Solutia is a St. Louis-based manufacturer and provider of performance films, specialty chemicals and an integrated family of nylon products.

As a result of the financing troubles, Solutia's effective date of its confirmed plan of reorganization and its emergence from Chapter 11 has been delayed from the previously anticipated Jan. 25 date.

Cash, LCDX lower again

The cash market in general felt heavy with some names down by a point, while others were unchanged, and LCDX 9 dropped with equities, according to a trader.

For example, Texas Competitive Electric Holdings Co.

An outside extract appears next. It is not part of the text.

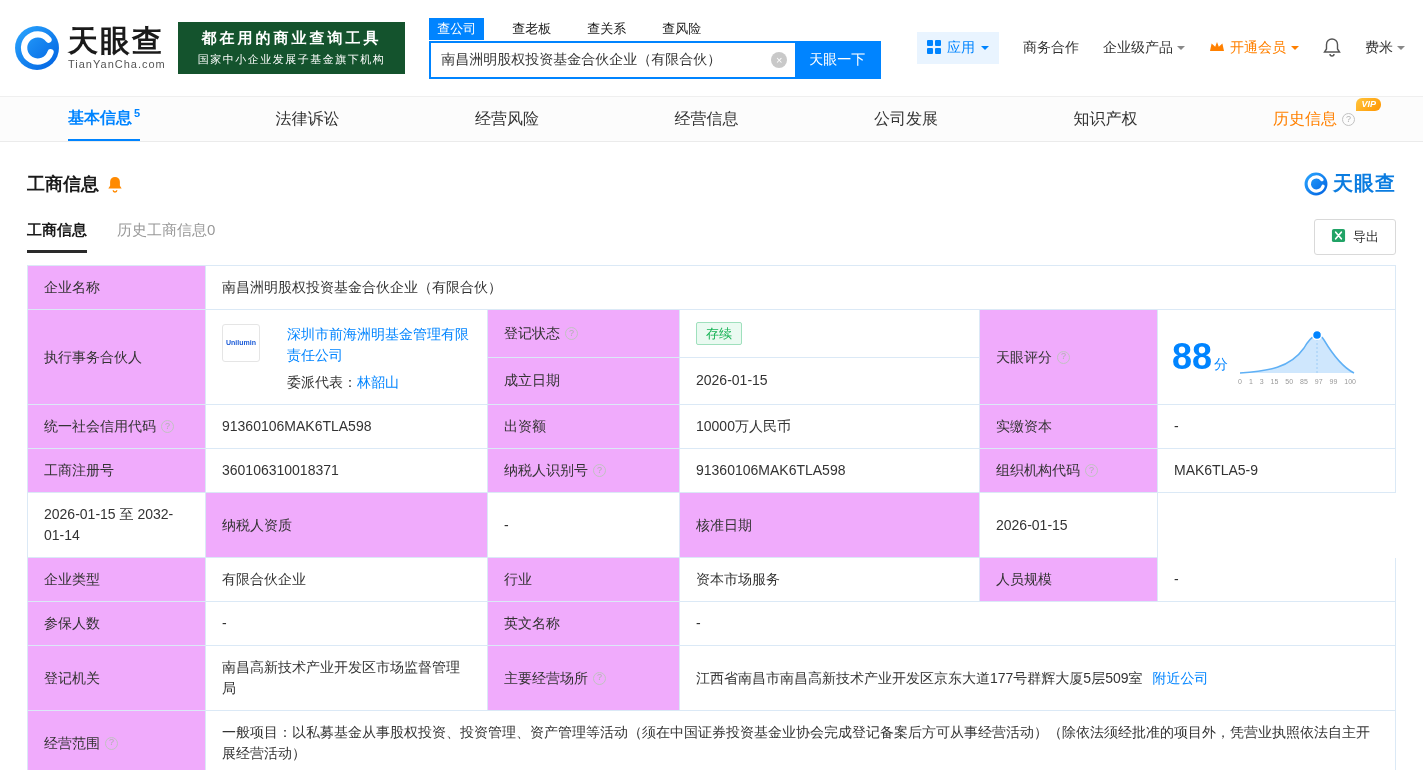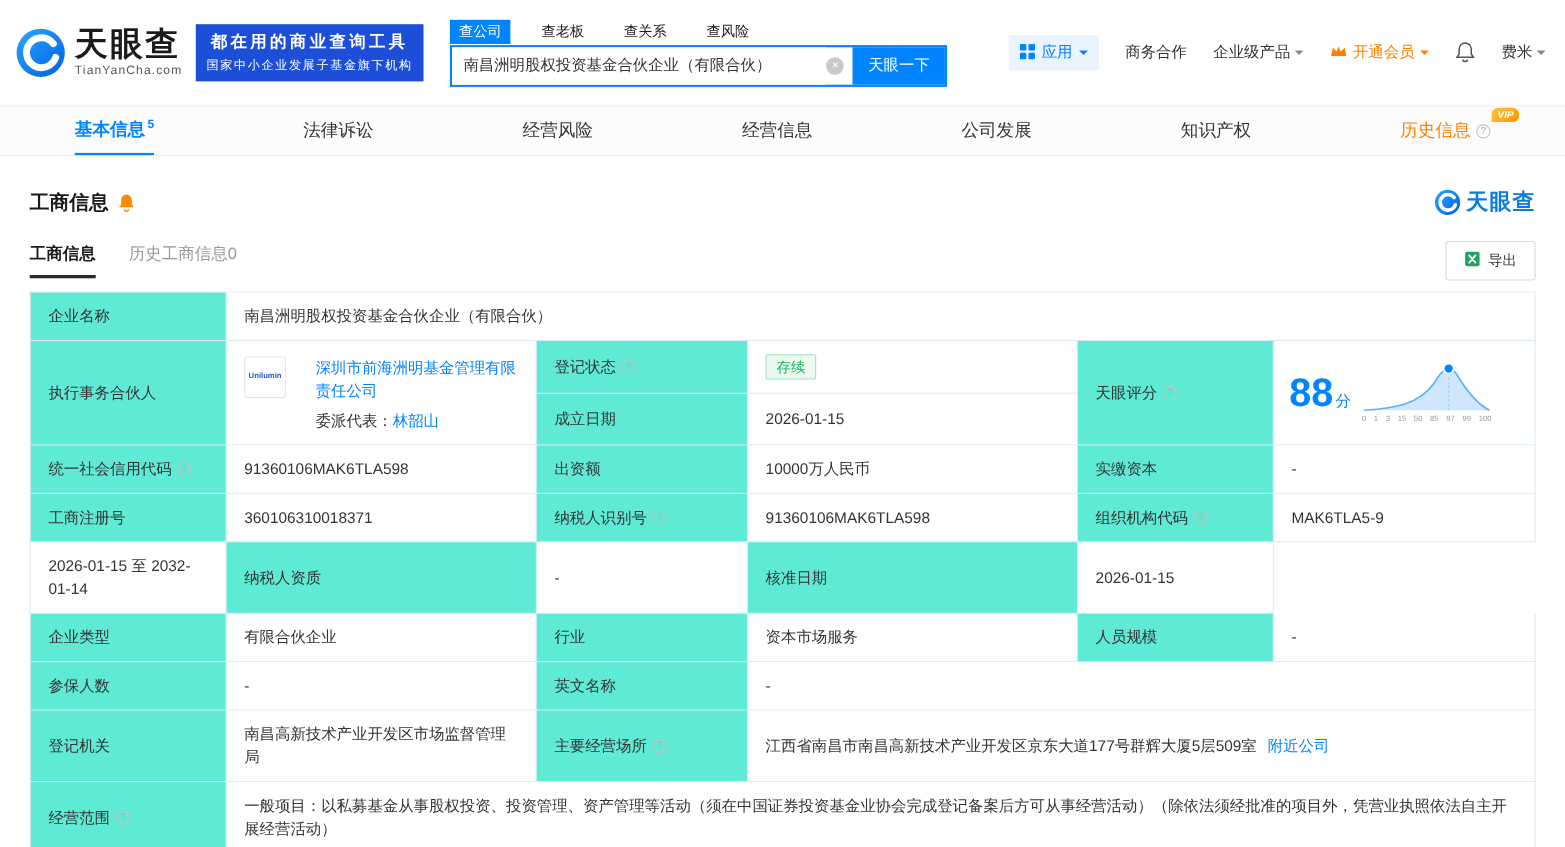"都在用的商业查询工具" .slogan { background: #1d4ed8 -> #14532d; padding: 7px 10px -> 7px 20px }
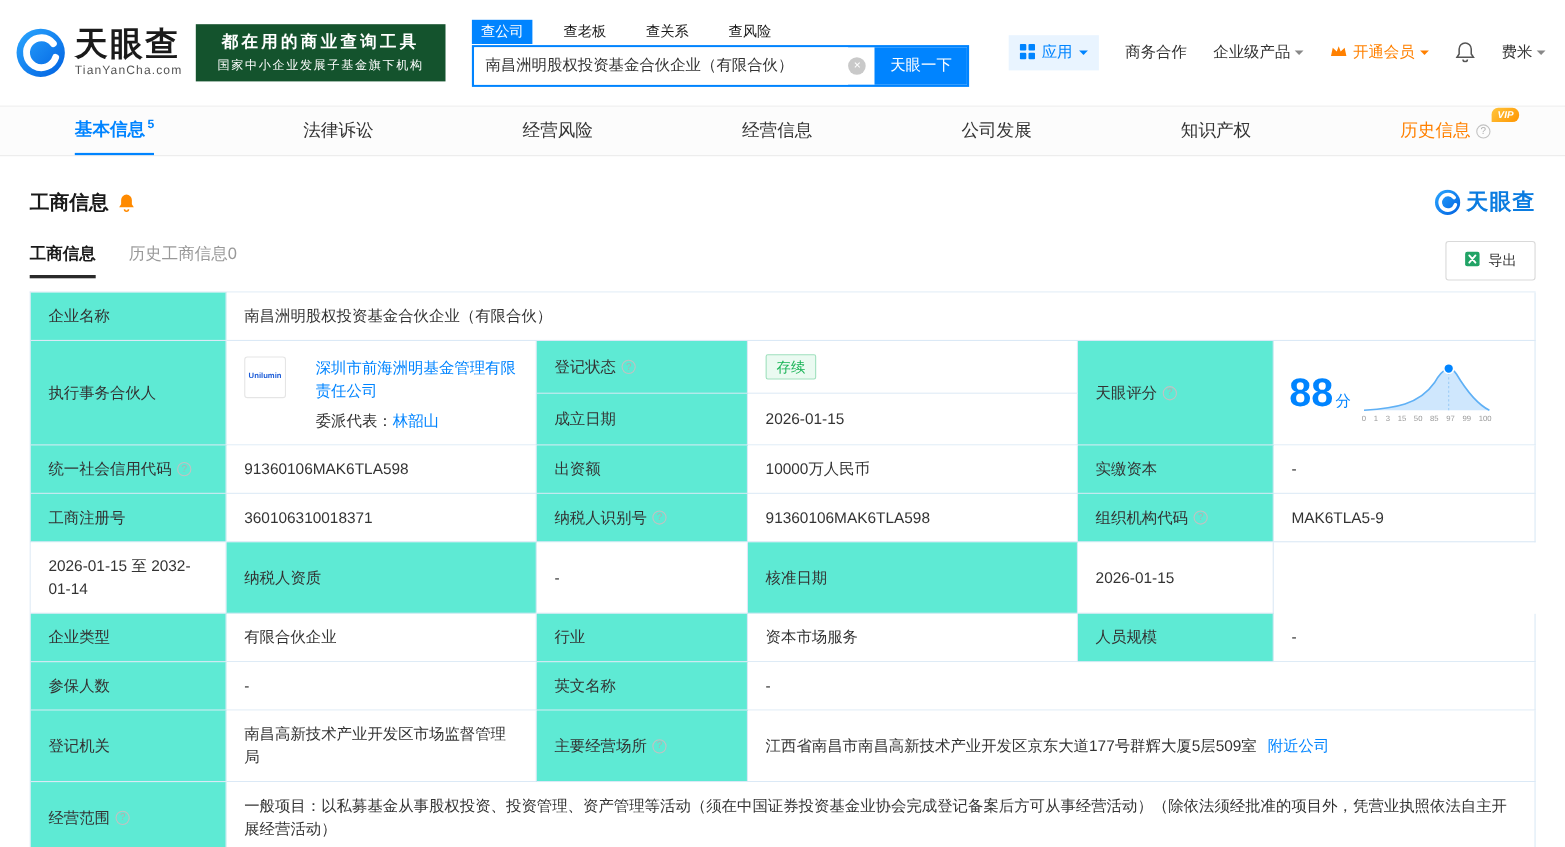"企业名称" .tl { background: #5eead4 -> #f0abfc }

LLC (TXU), a Dallas-based energy company, saw its term loan B-2 and B-3 quoted at 89 3/8 bid, 90 3/8 offered, down from 90 bid, 91 offered, the trader said.

Ford Motor Co., a Dearborn, Mich.-based automaker, saw its term loan quoted at 84 bid, 85 offered, down from 85 bid, 86 offered.

And, Freescale Semiconductor Inc., an Austin, Texas, designer and manufacturer of embedded semiconductors, saw its term loan quoted at 80½ bid, 82½ offered, down from 82 bid, 84 offered, the trader continued.

Meanwhile, Georgia-Pacific Corp., an Atlanta-based manufacturer and marketer of tissue, packaging, paper, building products and related chemicals, saw its term loan B end the day unchanged at 89 bid, 90 offered, the trader said.

Also, Alltel Communications Inc., a Little Rock, Ark., provider of wireless voice and data communications services, saw its term loan B-3 end unchanged at 89½ bid, 90¼ offered, the trader added.

As for LCDX 9, levels went out around 92.10 bid, 92.30 offered, down from around 92.30 bid, 92.50 offered.

"It traded as high as 92.60 in the Street, but then it came back down," the trader added regarding the index.

In equities, Nasdaq was down 30.82 points, or 1.33%, Dow Jones Industrial Average was down 65.03 points, or 0.53%, S&P 500 was down 10.19 points, or 0.76%, and NYSE was down 56.39 points, or 0.64%.

Tribune slides

Tribune Co.'s term loan B headed down in trading on Wednesday after McClatchy Co., another newspaper company, reported lower fourth quarter revenues, according to a trader.

The Tribune term loan B went out at 72½ bid, 73½ offered, down from previous levels of 73 bid, 74 offered, the trader said.

On Wednesday morning, McClatchy announced that revenues for the quarter were $573.4 million, down 14.9% from revenues from continuing operations of $673.6 million in 2006.

Preliminary income from continuing operations in the fourth quarter was $33.2 million, or 40 cents per share compared to fourth-quarter 2006 income from continuing operations of $76.9 million, or 94 cents per share.

"While we saw a slight improvement in advertising in the fourth quarter compared to the second and third quarters, the advertising environment in 2008 does not appear to be improving. In fact, in January we've seen headwinds from a worsening national economy," said Gary Pruitt, chairman and chief executive officer of McClatchy, in a company news release.

"We now expect advertising will likely be down in the low double-digit range in the first quarter of 2008. As the year progresses we expect advertising revenue trends to improve somewhat from the first quarter, but we don't have sufficient visibility to be more specific."

For the full year, revenues were $2.3 billion, compared to $1.7 billion in 2006, reflecting the addition of the retained Knight Ridder newspapers acquired in the third quarter of 2006.

Preliminary losses from continuing operations in 2007 were $1.26 billion or $15.40 per share, compared to income from continuing operations for the full year of 2006 of $183.5 million, or $2.84 per share.